== Source data ==

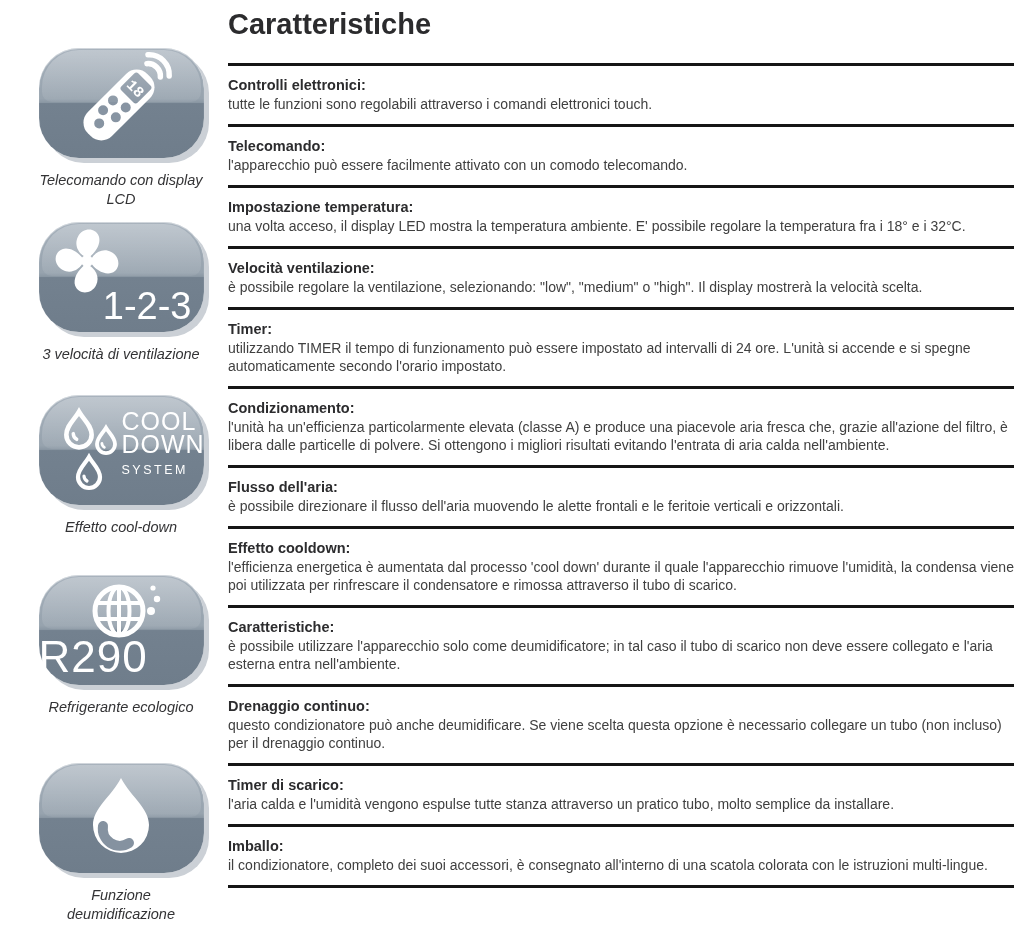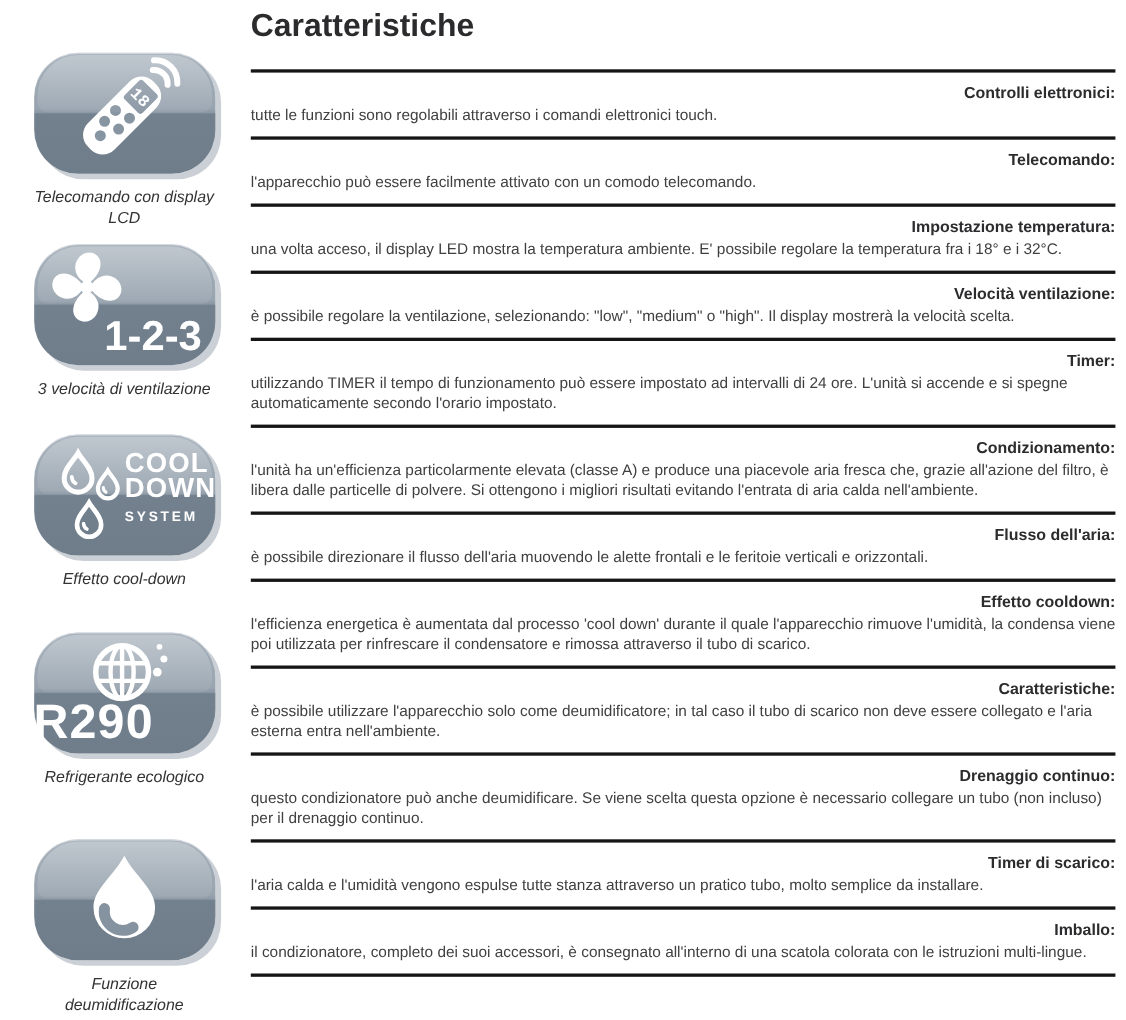--- a/index.html
+++ b/index.html
@@ -41,7 +41,7 @@
   h1 { margin:10px 0 0 0; font-size:29px; line-height:29px; font-weight:bold; color:#2b2b2d; }
   .features { margin-top:24px; border-bottom:3px solid #151515; }
   .feature { border-top:3px solid #151515; padding:10px 0 11px 0; }
-  .feature h3 { margin:0; font-size:14.5px; line-height:18px; font-weight:bold; color:#2c2c2e;text-align:right; }
+  .feature h3 { margin:0; font-size:14.5px; line-height:18px; font-weight:bold; color:#2c2c2e; }
   .feature p  { margin:1px 0 0 0; font-size:14px; line-height:18px; color:#404040; }
 </style>
 </head>

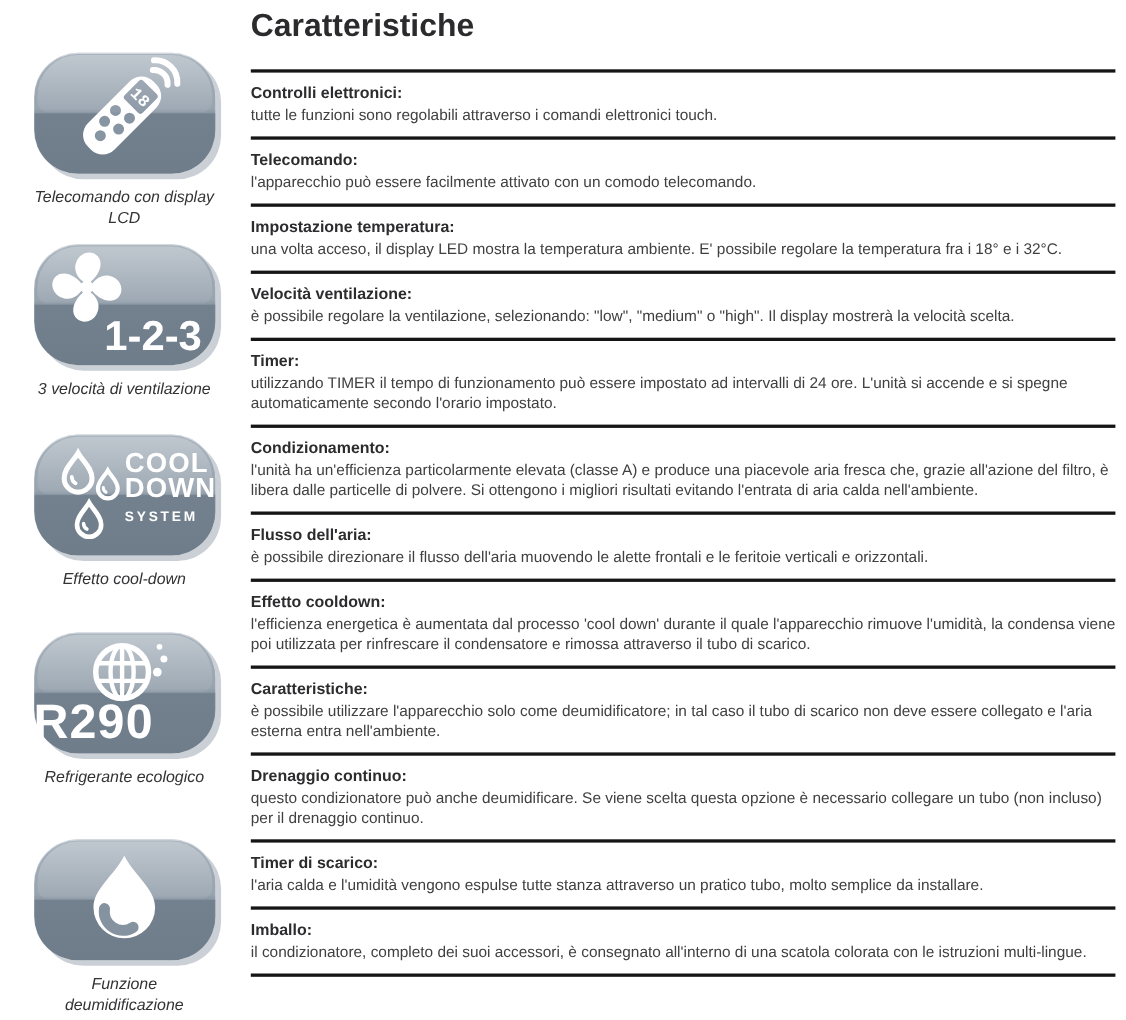--- a/index.html
+++ b/index.html
@@ -10,7 +10,7 @@
   }
 
   
-  .left-col { position:absolute; left:4px; top:0; width:218px; height:927px; }
+  .left-col { position:absolute; left:12px; top:0; width:218px; height:927px; }
   .badge { position:absolute; left:14px; width:190px; margin:0; text-align:center; }
   .tile {
     position:relative; width:165px; height:110px; margin:0 auto;

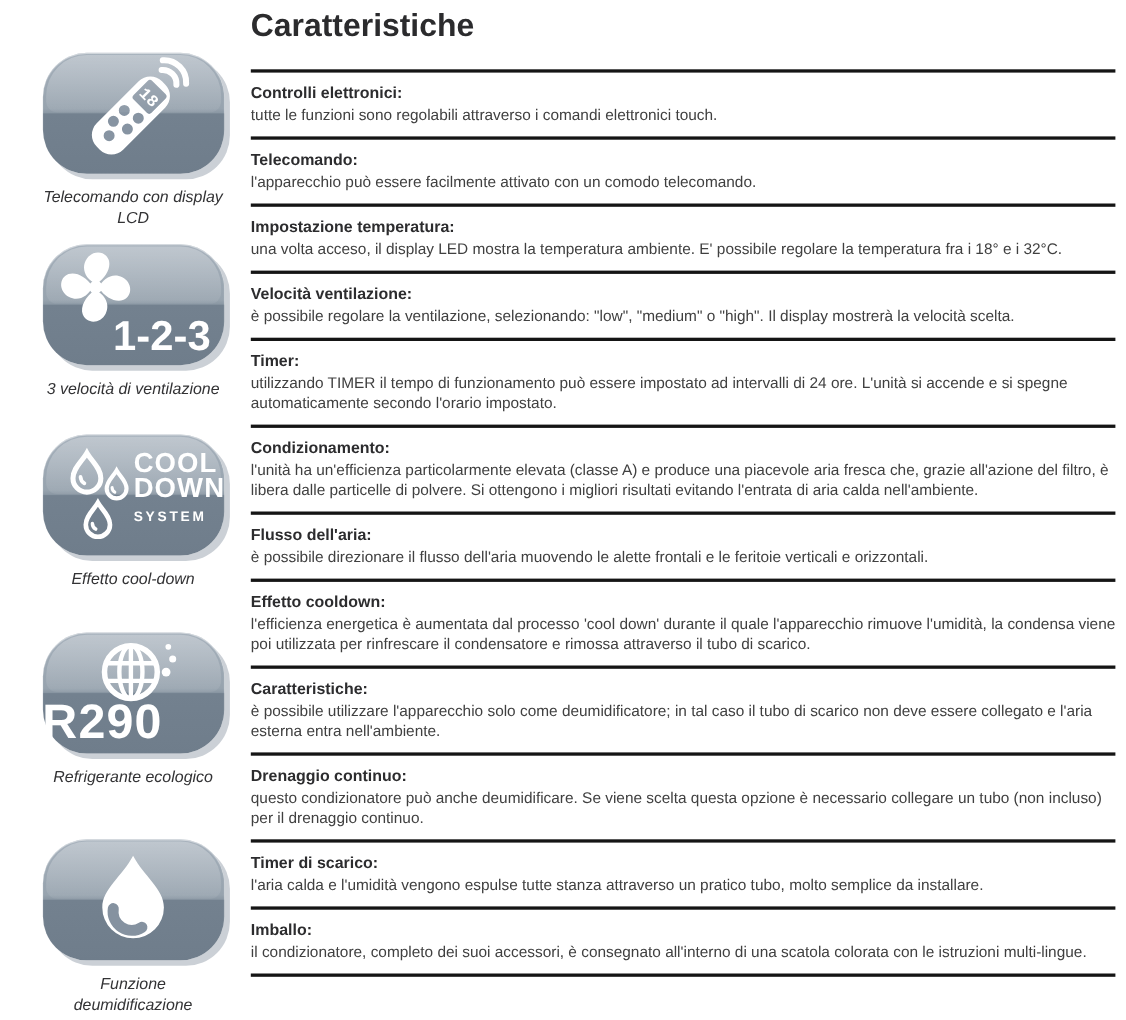--- a/index.html
+++ b/index.html
@@ -25,7 +25,7 @@
     background:linear-gradient(180deg, rgba(255,255,255,.30), rgba(255,255,255,.06));
     pointer-events:none;
   }
-  .tile .overlay { position:absolute; z-index:1; color:#fff; font-weight:bold; }
+  .tile .overlay { position:absolute; z-index:1; color:#fff; font-weight:normal; }
   .num123 { right:12px; bottom:4px; font-size:38px; letter-spacing:0px; }
   .cooltext { right:10px; top:15px; width:72px; text-align:left; line-height:1; }
   .cooltext .big { font-size:25px; letter-spacing:1px; line-height:23px; }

===

### [Your goal]
For every line of the data above that contains "bold", copy that line.

### [The answer]
   h1 { margin:10px 0 0 0; font-size:29px; line-height:29px; font-weight:bold; color:#2b2b2d; }
-  .feature h3 { margin:0; font-size:14.5px; line-height:18px; font-weight:bold; color:#2c2c2e;text-align:right; }
+  .feature h3 { margin:0; font-size:14.5px; line-height:18px; font-weight:bold; color:#2c2c2e; }
-  .tile .overlay { position:absolute; z-index:1; color:#fff; font-weight:bold; }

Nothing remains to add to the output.